<<<<
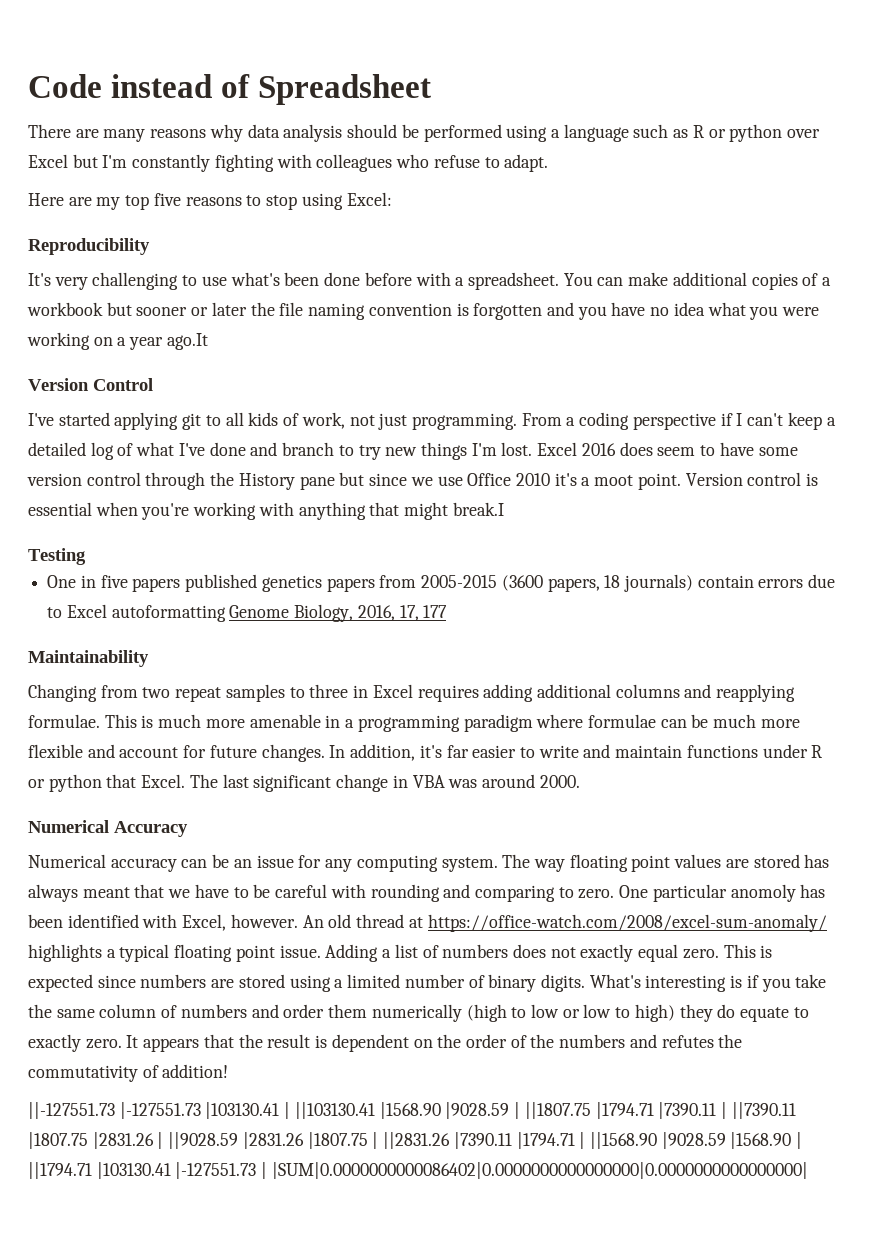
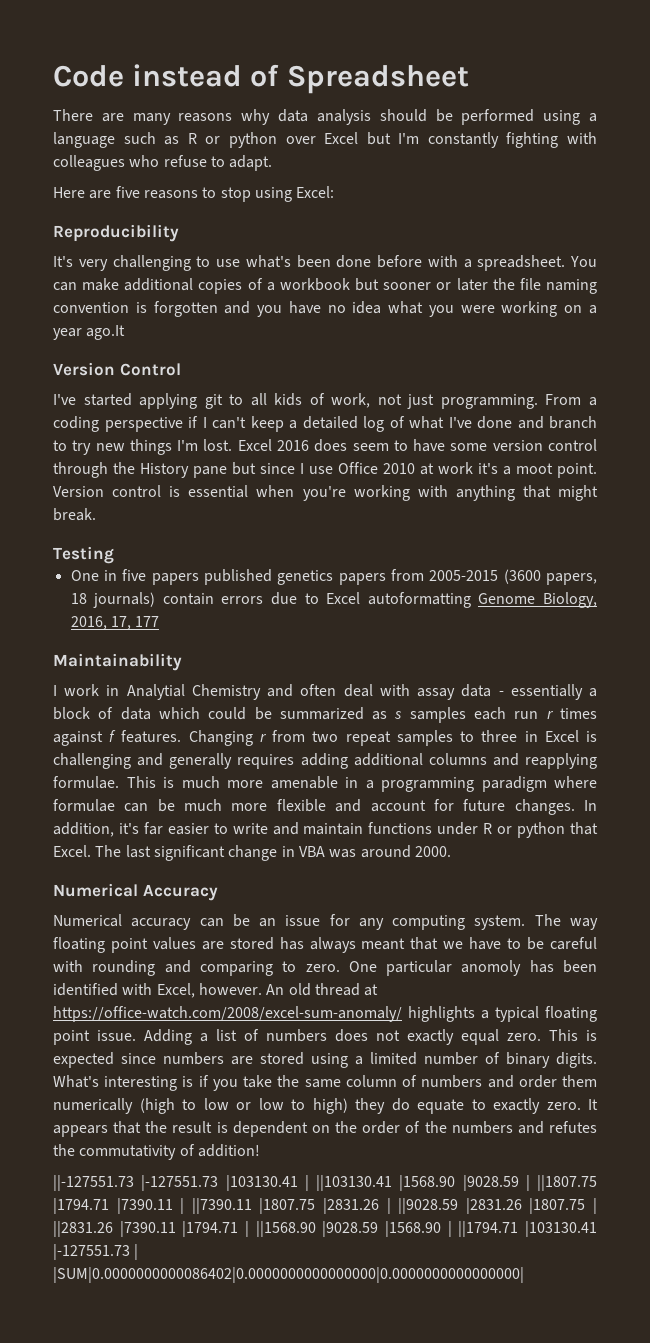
[96,195,150,210] my top -> (112, 194) none
[410,477,433,486] we -> [300,463,304,474] I
(550, 479) none -> [420,462,473,475] at work
[452,502,504,516] break.I -> [53,508,96,521] break.
[28,684,97,702] Changing -> [53,684,597,700] [53,707,598,723] [53,730,267,746] I work in Analytial Chemistry and often deal with assay data - essentially a block of data which could be summarized as s samples each run r times against f features. Changing r
(413, 691) none -> [586,731,597,742] [53,753,233,769] is challenging and generally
>>>>
[Action item]
All lines of the data above that include the word "work" must be shown.

[Exercise response]
(550, 479) none -> [420,462,473,475] at work
[28,684,97,702] Changing -> [53,684,597,700] [53,707,598,723] [53,730,267,746] I work in Analytial Chemistry and often deal with assay data - essentially a block of data which could be summarized as s samples each run r times against f features. Changing r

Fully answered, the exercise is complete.